BY ANDREW TAI
Have you ever been to the Westfield Mall in San Francisco? It’s beautiful, and many people shop there on weekends. Walk three blocks away, and instead of Nordstrom and Bloomingdale’s you might see drug deals going down and people passed out on the streets. This is where I spent my summer – at Glide Memorial Church in the Tenderloin.
I worked there on a team of interns seeking to serve however we were needed. After spending two weeks of immersion getting to know the staff, the programs, and all the other intricacies of working in the Tenderloin, I decided I’d spend my summer in the Meals Program, helping to cook and serve three meals a day to the thousands of people who line up in front of Glide each day. I love food, so it seemed like something that I’d easily find joy in while serving. I fried fish, made jambalaya, mopped floors, and loved every single minute I was there.
I thought I’d be pouring myself out this summer, serving people, showing them love; I simply wasn’t prepared for the ways that, in fact, the poor poured themselves out for me, showed me love, and taught me God’s heart for justice.
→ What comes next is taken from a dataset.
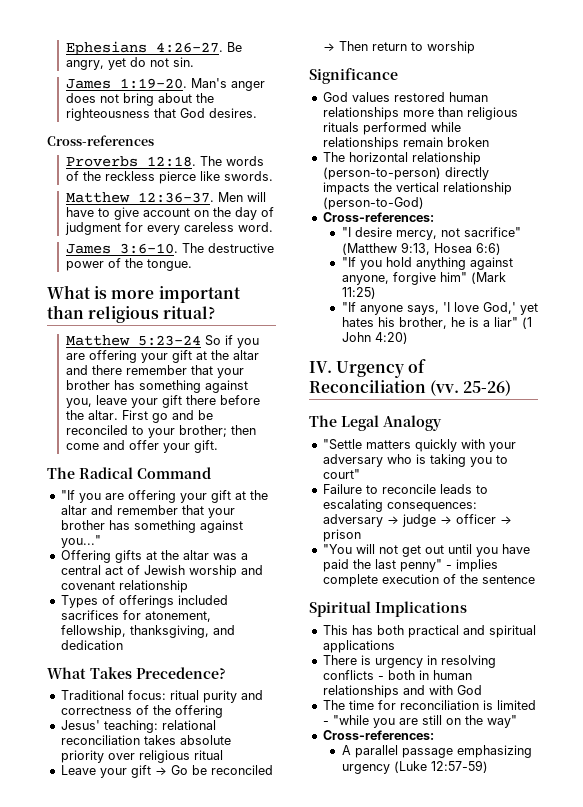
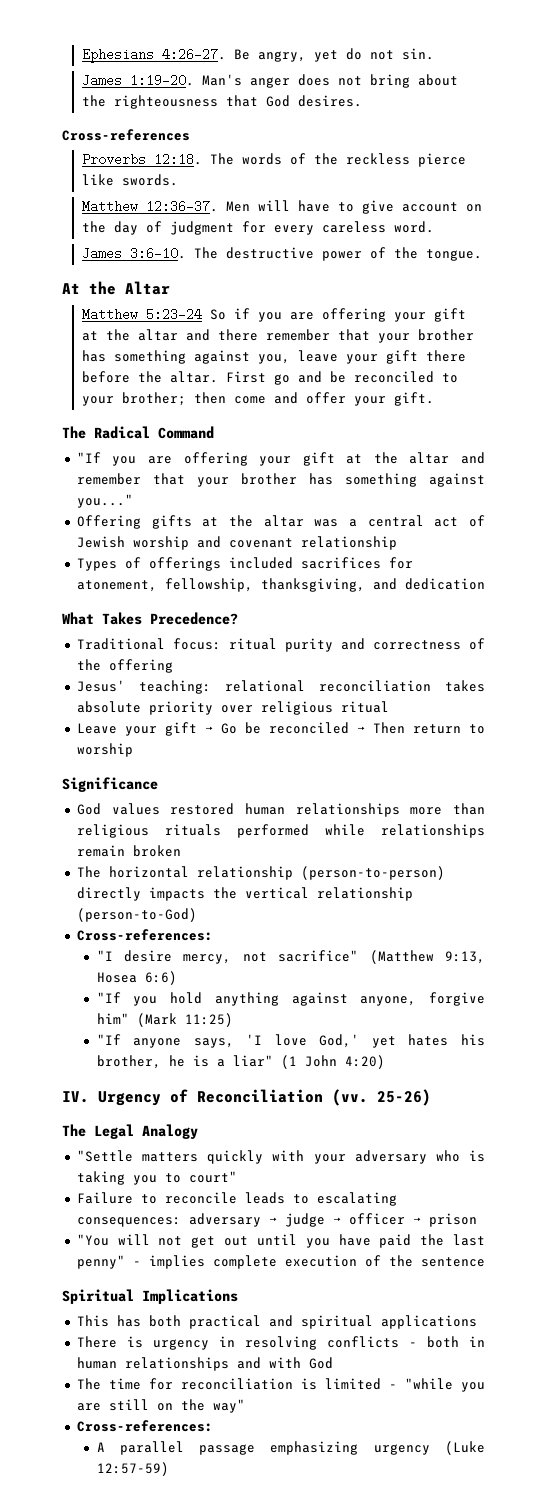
- What is more important than religious ritual?
+ At the Altar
I didn’t expect this. Coming into Glide, I was a sheltered, upper-middle-class college student; I’d expected, honestly, that my privilege would keep people from identifying with me or being comfortable around me. So it surprised me when those who were homeless accepted me, looked out for me, and treated me like one of their own. People who’d been around Glide for some time cautioned me when they saw me about to burn myself, helped me lift heavy things even when I was too prideful to ask for help, and ate and joked with me as if we’d been friends for years.
The more difficult realization, though, was that I didn’t naturally care about justice. I’d always seen myself as someone who cared about righting wrongs and speaking out against the problems in this world. But now I found myself, too often, apathetic and uninterested. I realized that, generally, I’m lazy and content to remain distant from issues of injustice. And that led me to wonder whether I was even supposed to care about justice: What was I doing? Was serving the poor actually important?
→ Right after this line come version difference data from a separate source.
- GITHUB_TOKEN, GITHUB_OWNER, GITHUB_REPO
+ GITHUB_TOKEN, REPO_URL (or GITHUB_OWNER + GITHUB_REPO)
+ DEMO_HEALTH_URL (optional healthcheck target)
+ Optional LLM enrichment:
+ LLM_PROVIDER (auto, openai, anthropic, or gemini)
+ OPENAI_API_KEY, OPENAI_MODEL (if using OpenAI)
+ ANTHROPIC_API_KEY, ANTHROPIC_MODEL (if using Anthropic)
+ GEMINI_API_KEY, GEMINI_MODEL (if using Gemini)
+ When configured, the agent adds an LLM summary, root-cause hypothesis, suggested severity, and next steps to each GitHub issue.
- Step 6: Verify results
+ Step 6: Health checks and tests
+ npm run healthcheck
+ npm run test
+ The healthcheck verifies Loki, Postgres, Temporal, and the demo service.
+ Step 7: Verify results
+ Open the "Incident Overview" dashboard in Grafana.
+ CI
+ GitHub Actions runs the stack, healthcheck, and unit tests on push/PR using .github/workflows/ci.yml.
When there’s someone in your life that you truly love, inevitably you’ll find something he or she cares about that you just… don’t. Maybe he loves basketball, but you couldn’t care less about sports. If you love him, though, you’ll try to learn why he cares in the hope that maybe someday you’ll care about it too. Maybe it isn’t natural for us to care about justice; maybe we’re inclined to care, but sin gets in the way. I’m not sure, but I know that we’re generally selfish, sinful, and comfortable with privilege. But God cares about justice, right?
If God cares about justice, and I love Him, I’ll try to learn to love justice as He does. My journey has taken me from gutting houses in New Orleans to pulling weeds on a farm in Sacramento to frying fish in the Tenderloin. Through these experiences, God has taught me to re-evaluate my priorities, question many of the world’s systems, and look critically at how I contribute to injustice every day.
What would it look like if, even if we weren’t sure we cared about justice, we committed to learning what it is simply because Jesus thought it was important? I pray that we’ll try to figure out what God says about justice and then re-examine both the monumental and “minor” injustices we deal with every day: as we do this, I believe we’ll begin to see what bringing God’s kingdom here on earth really looks like.